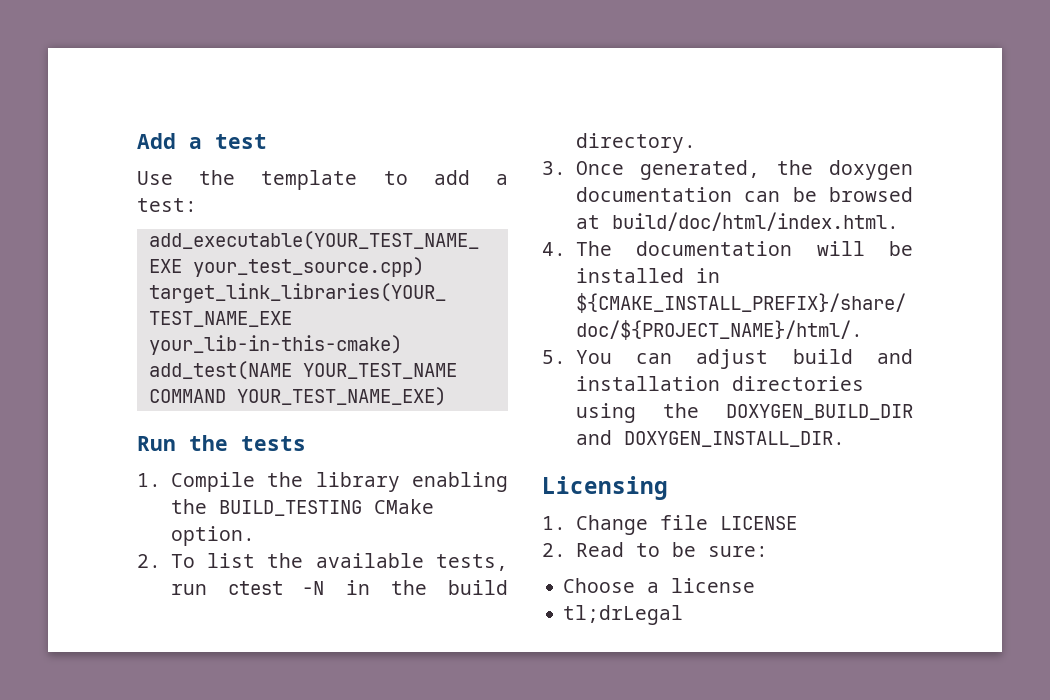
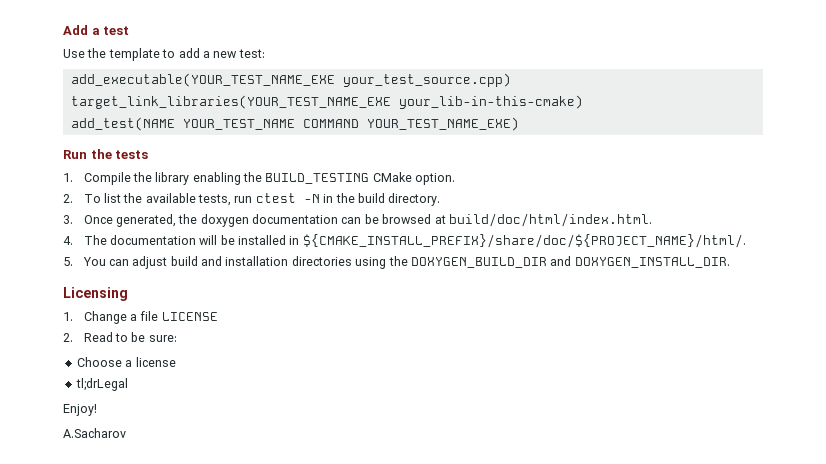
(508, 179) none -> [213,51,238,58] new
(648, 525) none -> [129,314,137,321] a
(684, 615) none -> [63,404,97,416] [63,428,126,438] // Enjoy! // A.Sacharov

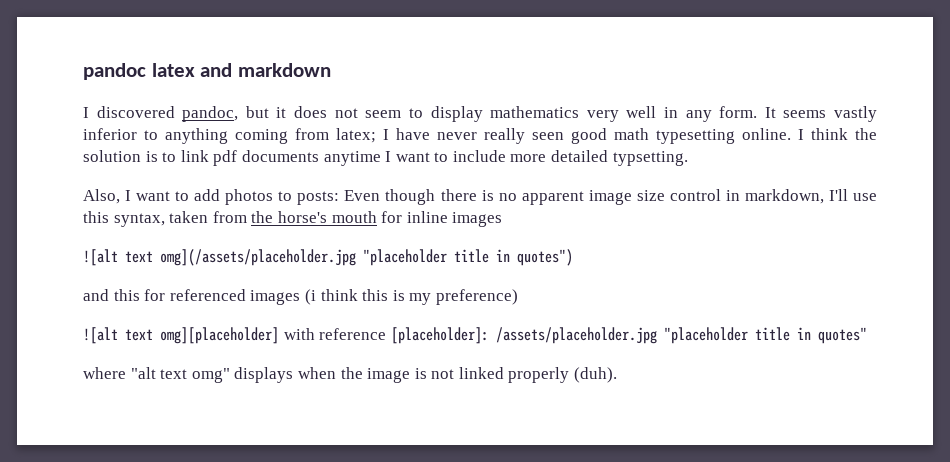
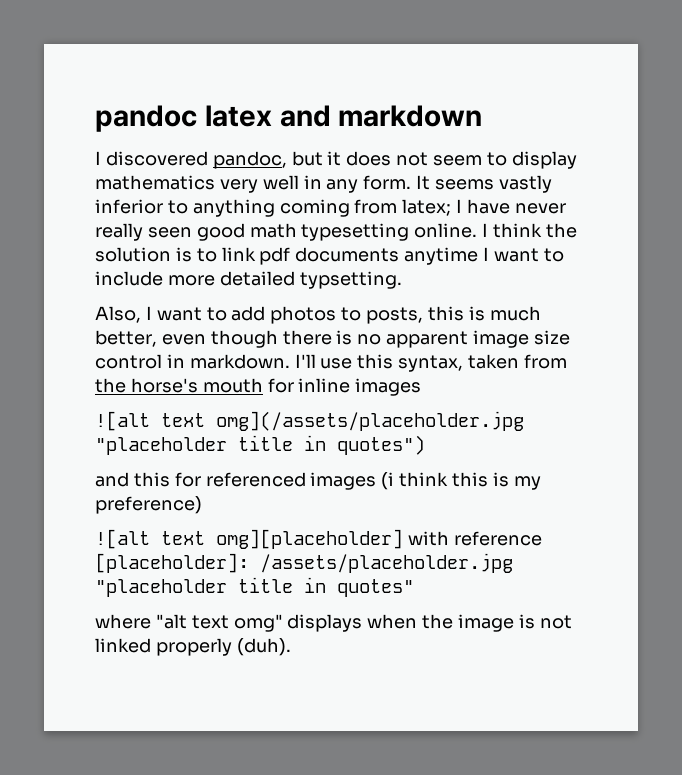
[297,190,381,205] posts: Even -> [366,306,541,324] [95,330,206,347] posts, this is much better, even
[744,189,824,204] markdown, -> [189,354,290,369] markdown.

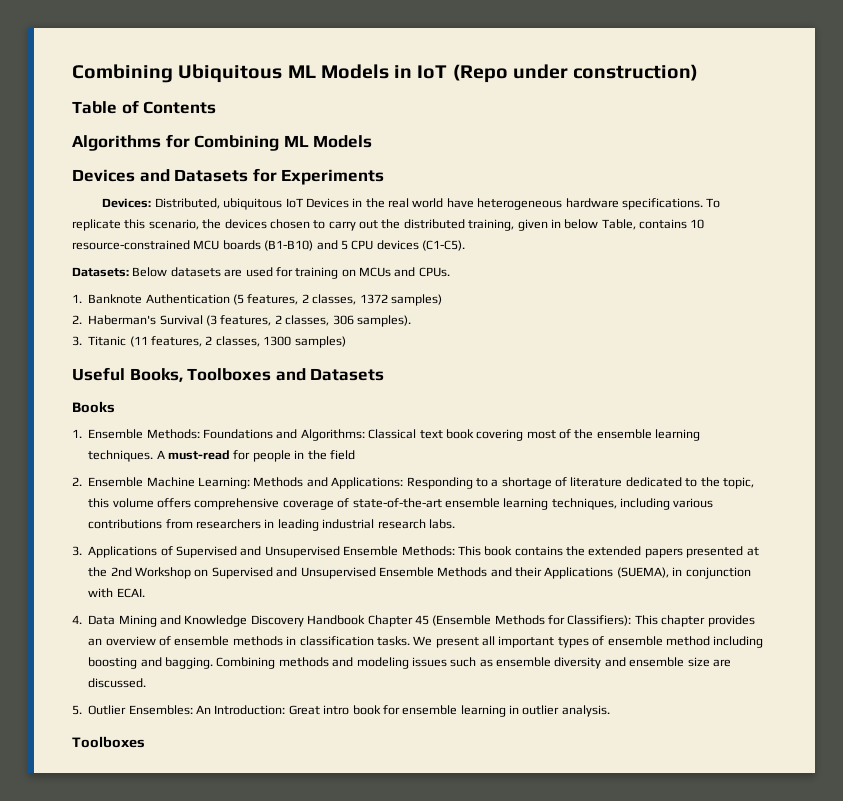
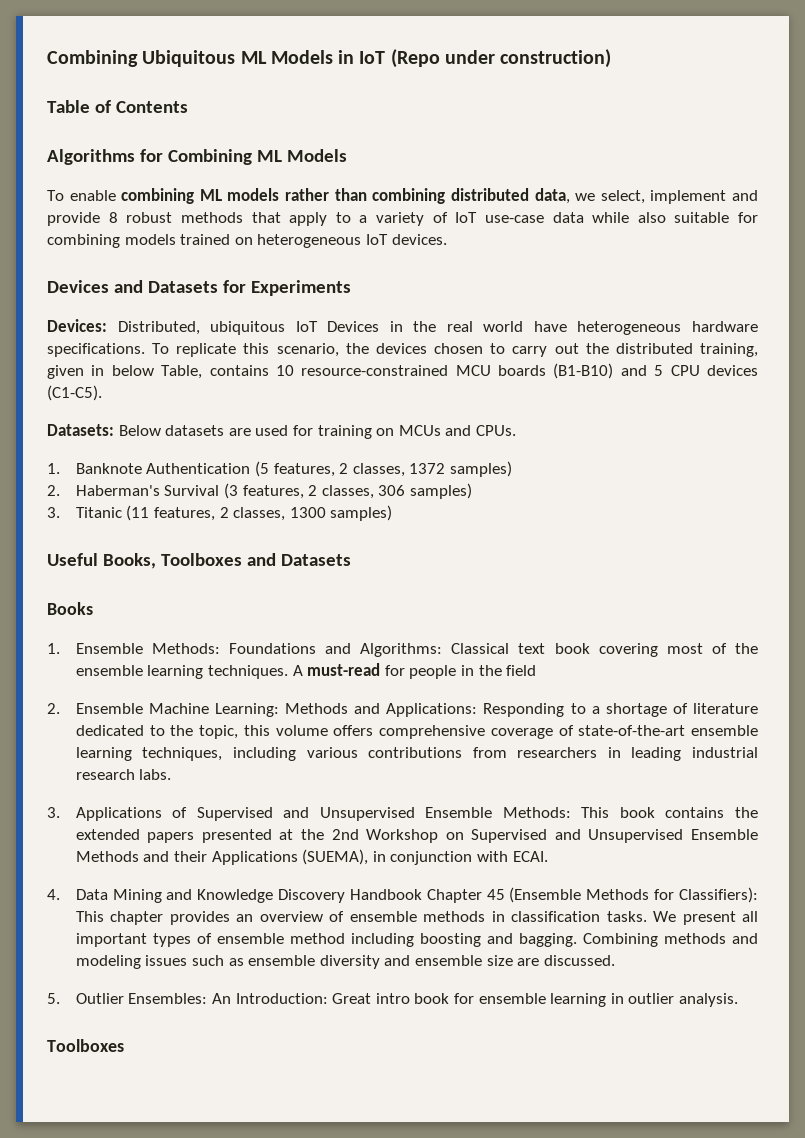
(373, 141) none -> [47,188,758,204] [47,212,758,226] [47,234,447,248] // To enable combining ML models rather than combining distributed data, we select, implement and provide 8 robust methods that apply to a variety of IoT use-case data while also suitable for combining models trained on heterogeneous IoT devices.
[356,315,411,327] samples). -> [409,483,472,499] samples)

WORK INSTRUCTION
Wherever the word "none" occurs in a line of the listing, copy that line.

RESPONSE TO THE EXERCISE
(508, 179) none -> [213,51,238,58] new
(648, 525) none -> [129,314,137,321] a
(684, 615) none -> [63,404,97,416] [63,428,126,438] // Enjoy! // A.Sacharov
(373, 141) none -> [47,188,758,204] [47,212,758,226] [47,234,447,248] // To enable combining ML models rather than combining distributed data, we select, implement and provide 8 robust methods that apply to a variety of IoT use-case data while also suitable for combining models trained on heterogeneous IoT devices.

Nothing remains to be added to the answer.